- Theatrical release poster
- Directed by: Guru Ramesh
- Produced by: A. V. Anoop
- Starring: Aditi Aakriti Akshiti Aapti
- Cinematography: Sanjay. B. Lokanath
- Edited by: V. T. Vijayan T. S. Jay
- Music by: Naga
- Production company: A. V. A Productions
- Distributed by: RPP Film Factory
- Release date: 27 June 2014;
- Country: India
- Language: Tamil

= Enna Satham Indha Neram =

2014 Indian film by M. Saravanan

Enna Satham Indha Neram is a 2014 Indian Tamil language comedy thriller film directed by Guru Ramesh and produced by A. V. Anoop. The film features quadruplets Adhiti, Aakrithi, Akshiti, and Aapthi in the lead roles, with Nithin Sathya, Mohan Raja, Maanu, Malavika Wales, N. Puralavan and Imman Annachi also appearing in prominent roles.

== Plot ==
The film tells the story of mute quadruplets who lose their way inside a zoo where they came for an excursion. The zookeeper Kadhir rescues them after a whole day's effort.

== Production ==
=== Casting ===
Enna Satham Indha Neram is the first film in Tamil cinema to feature quadruplets prominently. Guru Ramesh considered his decision to include quadruplets in his script as "unrealistic". While casting, he came to know of the quadruplets through a friend. The parents of the twins were initially sceptical towards their casting, but after Ramesh narrated the script to them, they agreed. Mohan Raja was signed to act as the father of the quadruplets, making his acting debut. He had shot for only six days. On Raja's casting, Ramesh said, "Despite being a celebrity director, he didn't complain when I told him that he was not a full-fledged protagonist. He was fine with it. In fact, I would say there is no one protagonist in the film."

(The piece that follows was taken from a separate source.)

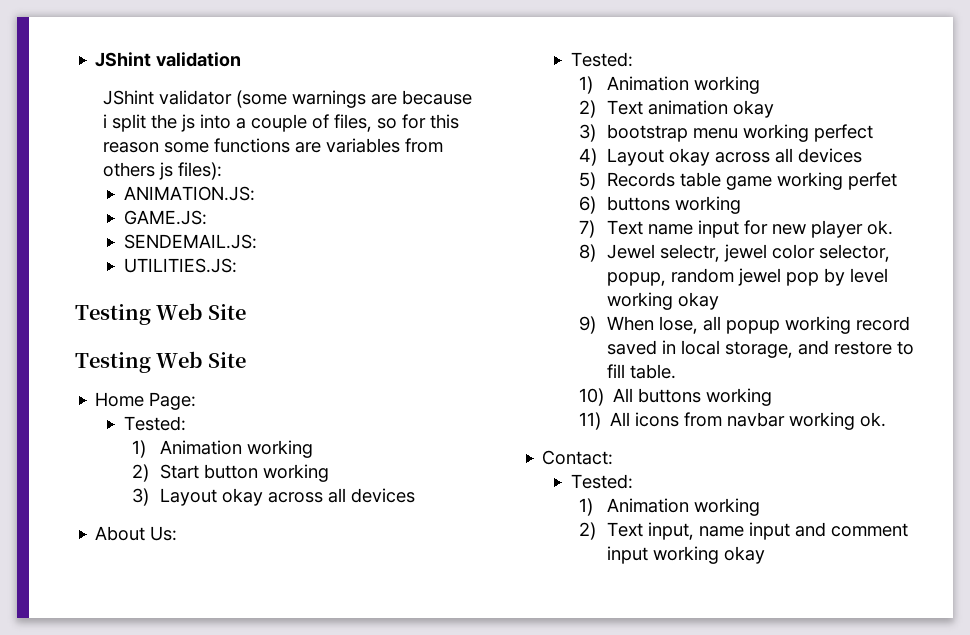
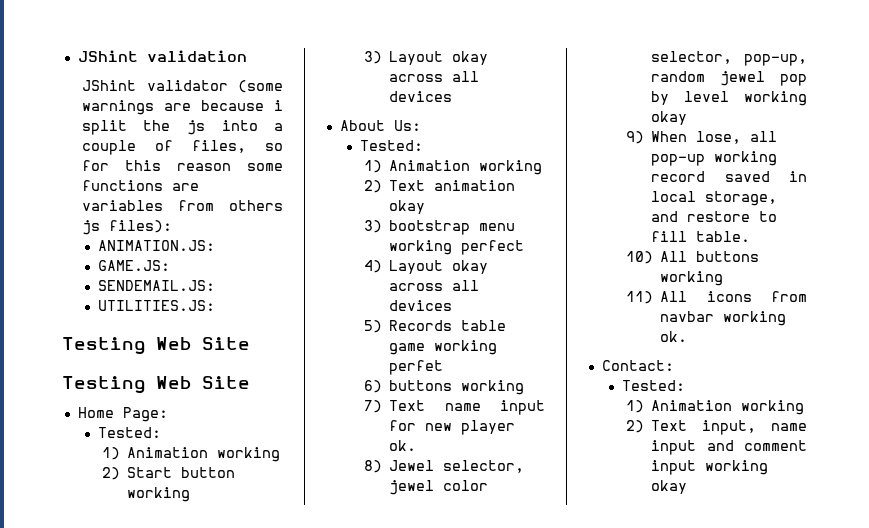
[660,244,721,262] selectr, -> [443,460,525,473] selector,
[607,272,667,286] popup, -> [744,54,807,66] pop-up,
[726,320,781,334] popup -> [651,154,706,166] pop-up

The film was also marked the comeback of actress Maanu, who was last seen in Kaadhal Mannan (1998). After Ramesh narrated the script to her, she told him that she was not interested in acting in the film. He later took her and Singapore-based theatre actor Puravalan to meet actor Rajinikanth (both Maanu and Puralavan took care of Rajinikanth at Singapore when he was sick in 2011), and narrated the script to him. On Rajinikanth's suggestion, Maanu finally accepted to act in the film, although his only concern was whether she should play "a mother of four seven-year-olds", which was not an issue for her. Malavika Wales, who portrays a teacher for deaf and mute students, attended a workshop for learning sign languages.

=== Filming ===
95% of the film was shot at the Zoological Park in Hyderabad, making it the first film to be shot predominantly inside a zoological park. The film was also shot at Vandalur Zoo in Chennai, making the crew of Enna Satham Indha Neram the first to shoot there. Some portions were also shot at Thalakkonam falls. The crew thus entered the film in the Limca Book of Records under these credentials.

== Music ==
The music was composed by Naga, and the lyrics were written by Meenachi Sundaram.

Track listing
| No. | Title | Singer(s) | Length |
|---|---|---|---|
| 1. | "Vizhiyal Pesum" (Female version) | Chinmayi Sripada | 4:19 |
| 2. | "Vizhiyal Pesum" (Male version) | Haricharan | 4:19 |
| 3. | "Title Music" | Ardra | 1:57 |
| 4. | "Theme Music" (Instrumental) | — | 2:28 |
| Total length: |  |  | 13:03 |

== Critical reception ==
M. Suganth of The Times of India rated it 1.5 out of 5 stars, saying "The only sensible beings in the film are the kids themselves, and they seem more than capable of taking care of themselves, despite their age and disabilities — when one of them falls in a pit, they rescue her all by themselves, intelligently signal their location with balloons, and even use the tab that they have to find their way out of the place. And, it is only for them that you even endure the film." S Saraswathi of Rediff.com gave the film the same rating and wrote, "Though the story begins on a promising note, there is nothing to hold your attention. Even at just an hour and forty minutes, the film seems really long. Neither the girls' ordeal at the zoo nor the rescue mission is interesting". Udhav Naig of The Hindu said, "Despite the emotional set-up — four hearing- and speech-impaired children have lost their way inside the zoo with a giant snake — it's a bummer, from start to finish." Mythili Ramachandran of Gulf News wrote, "Completely lacking in conviction, Enna Satham Indha Neram makes a lot of noise but is a case of empty cans." Malini Mannath of The New Indian Express wrote, "Enna satham.... is an Anaconda-Jurassic Park mix. What the director needs to be appreciated is his casting of identical quadruplets. They are pert, cute and lovable. And it's their screen presence that is worth a watch in the film".